During this past October, my partner, Michael Carosone, and I were invited to give a talk at a community college in downtown Manhattan, on our experiences around being gay and Italian American, in order to celebrate National Italian American Heritage Month. I wanted to share the transcribe of my talk since it has been my agenda to bring visibility and greater acceptance of gay members of the Italian American community.
I want to first thank the professors who invited Michael and me to this lovely event. It means a great deal to both of us that we can share our personal experiences on what it means to be a Lavender Italian American. That brings me to the title of our talk, Lavenderizing Italian American Heritage Month: A Celebration of Intersecting Identities, which I hope to illuminate through a glimpse of my experiences as a gay man and an Italian American: they are three identities that have shaped my beliefs, thoughts, and values.
As a gay man in the Italian American community, it has caused me a number of hardships. It is not because of the refusal to accept myself, but being taught that my sexual identity is not acceptable to the Italian American community. Despite the rejection, my personal strength has led me on a journey of finding others who identified proudly as gay in the City of New York, one of most diverse cities in the world. Those gay youth whom I met in my teenage years were able to pull me out the throws of depression and self-hatred, and teach me about a fellow Lavender Italian American, Mr. Vito Russo, who was a gay and AIDS rights activist. Although Vito was loved by his family tremendously, his voice was silenced by the Italian American community because his identity was lavender. Identifying with the same type of marginalization within my Italian American community has prompted Michael and I to edit a collection of essays entitled Our Naked Lives: Essays from Gay Italian-American Men. In my personal essay, "My Identity is Lavender, So Am I Italian American?," I explore the constant struggles with not conforming to my ethnic community's expectations. To illustrate , I would like to read a passage, entitled Bensonhurst: Not Exactly A Gay-Friendly Neighborhood, from my essay:
The neighborhood I grew up in, Bensonhurst, was deeply conservative, so it was essential to manifest typical male behavior. Secondly, as a man of the Italian American community, gender conforming behavior always played a major role. The macho Italian American guy--the paternalist, the breadwinner, and staunch believer of the Italian American experience--made me feel uncomfortable and undesirable. I was the antithesis of this model. My natural affinity was to play with dolls, style my hair, adorn myself with female apparel, and engage in "girly" sports, like hop-scotch and jump rope. My high-pitched voice was another noticeable stigma, which people associated with gay men, compared to other Italian American boys with their deep masculine voices. The boys would call me every name in the book: fag, gay-boy, gay-lord, and girl. The girls did not think I fit in either. If they were play with me, then the boys may perceive them as weird and unlikeable. So, my few friends were the other outcasts and unpopular kids: the girl whom no one else liked, the other effeminate boy.

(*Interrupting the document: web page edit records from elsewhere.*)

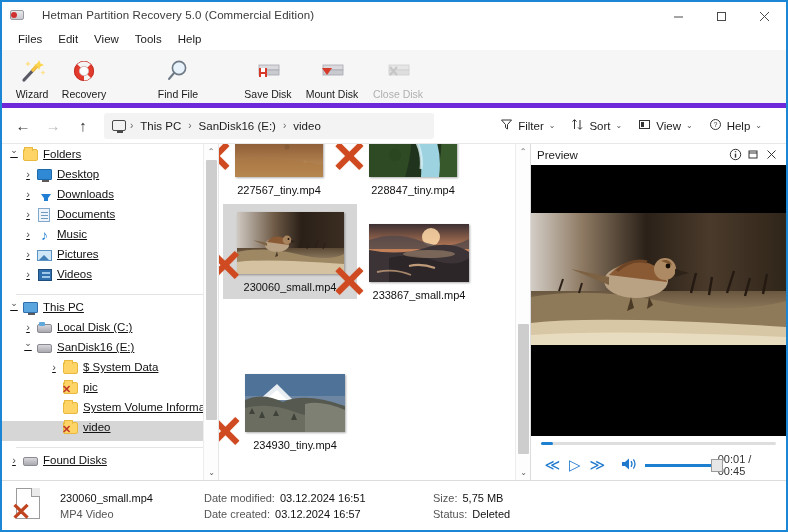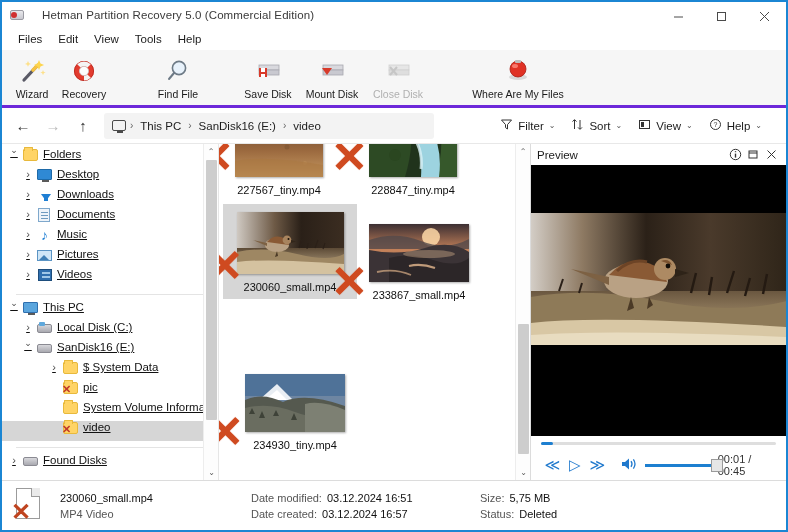--- a/index.html
+++ b/index.html
@@ -46,7 +46,7 @@
 
   
   .toolbar {
-    height: 58px; background: #f6f6f6; border-bottom: 3px solid #6d28d9;
+    height: 58px; background: #f6f6f6; border-bottom: 5px solid #6d28d9;
     display: flex; align-items: flex-start; padding-top: 4px;
     position: relative;
   }

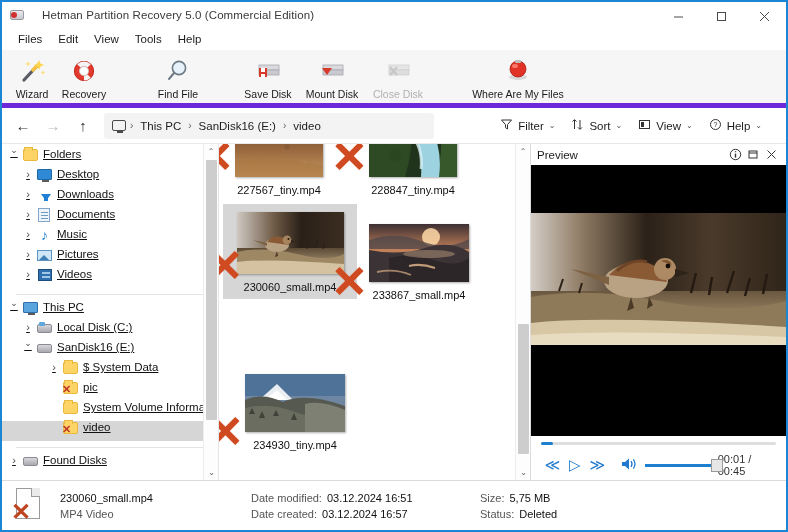--- a/index.html
+++ b/index.html
@@ -382,18 +382,6 @@
     <div class="tb-label">Close Disk</div>
   </div>
 
-  <div class="tb-btn" style="left:466px; width:100px;">
-    <div class="tb-ico">
-      <svg width="34" height="28" viewBox="0 0 34 28">
-        <ellipse cx="17" cy="20" rx="9" ry="3" fill="#d9d9d9"></ellipse>
-        <circle cx="17" cy="12" r="8" fill="#e03225"></circle>
-        <circle cx="17" cy="12" r="8" fill="none" stroke="#a81d14" stroke-width="0.8"></circle>
-        <ellipse cx="14" cy="9" rx="3" ry="2" fill="#ff8a7d" opacity="0.8"></ellipse>
-        <rect x="14" y="3" width="6" height="3" rx="1" fill="#bdbdbd"></rect>
-      </svg>
-    </div>
-    <div class="tb-label">Where Are My Files</div>
-  </div>
 </div>
 
 <div class="navbar">

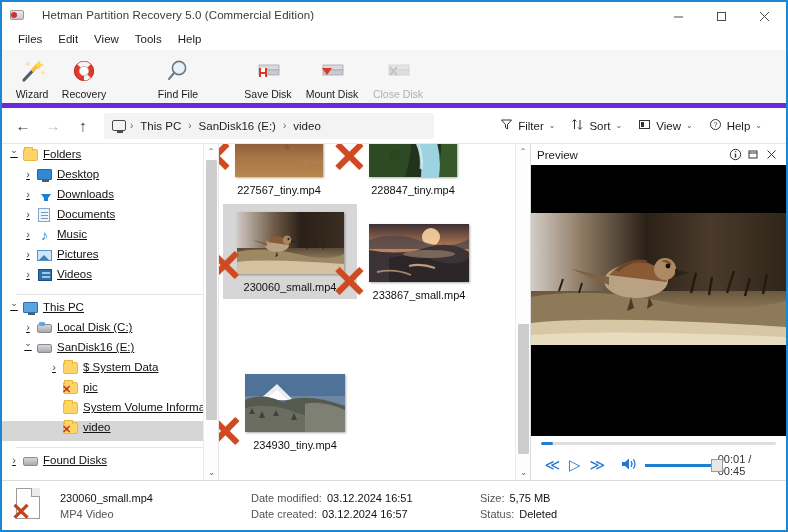--- a/index.html
+++ b/index.html
@@ -264,7 +264,7 @@
     font-weight: bold; line-height: 1;
   }
   .st-col { margin-left: 14px; display: flex; flex-direction: column; gap: 4px; font-size: 11px; }
-  .st-row { display: flex; margin-left: 47px; }
+  .st-row { display: flex; }
   .st-key { color: #555; }
   .st-val { color: #111; margin-left: 5px; }
   .st-strong { color: #111; font-weight: normal; }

During my early to middle adolescence, I made a concerted effort to masculinize myself. I played "masculine" games, watched sports, and became acquainted with male friends. And if was not unusual to fantasize sexually about those male friends. But my shame continued. The few boys who I became friends with were probably gay, too, but fearful to admit, acknowledge, or analyze it. Vinnie and Anthony, both Italian American boys, were close friends of mine, who strangely seemed to have the same effeminate behaviors that I displayed. How we managed to find each other is still a mystery to me. Could it be my "Gaydar" was fully functioning at 13 years old?
After some time, it became exhausting to adhere to their expectations. My male peers and teachers forced me to engage in baseball, football, and basketball, which I adamantly refused to participant in, or was too "ill" that day. If I didn't comply, they made a mockery out of me. I hated all of them for attempting to control my behavior.
My attempts to fulfill the male gender stereotype failed, and I was regarded as, and called, a "sissy" or a "girl" (sadly reflecting their negative stereotypes of women) by people in the neighborhood and in school. My otherness made them uneasy. The pain of everyone's rejection penetrated my soul. In the short term, conformity may have been tempting, but I chose to preserve my identity.
I imagine some of you may relate to feeling like an outsider at some point in your life. Some of you may feel enormous social pressure to conform to what others expect of you. Those that expect you to alter yourself may be your own family, ethnic community, and friends. The pressure to conform may be related to meeting your basic needs. You may think it is 2014, why can't I just be me, in any color, gender, sexual identity, ethnicity, religion, that I choose. In a country that is suppose to embrace diversity--instead, it makes you feel like the "other." But the message that I hope to leave you with, is knowing that you're not alone in your battle for acceptance. Your identities have meaning. You make the meaning out of them by wearing them proudly in the way you talk, behave, believe, interact, and exchange information. You may not be Lavender, but certainly possess a number of your own colors. In the end, what ultimately matters is the relationships that you form with those who embrace all of you.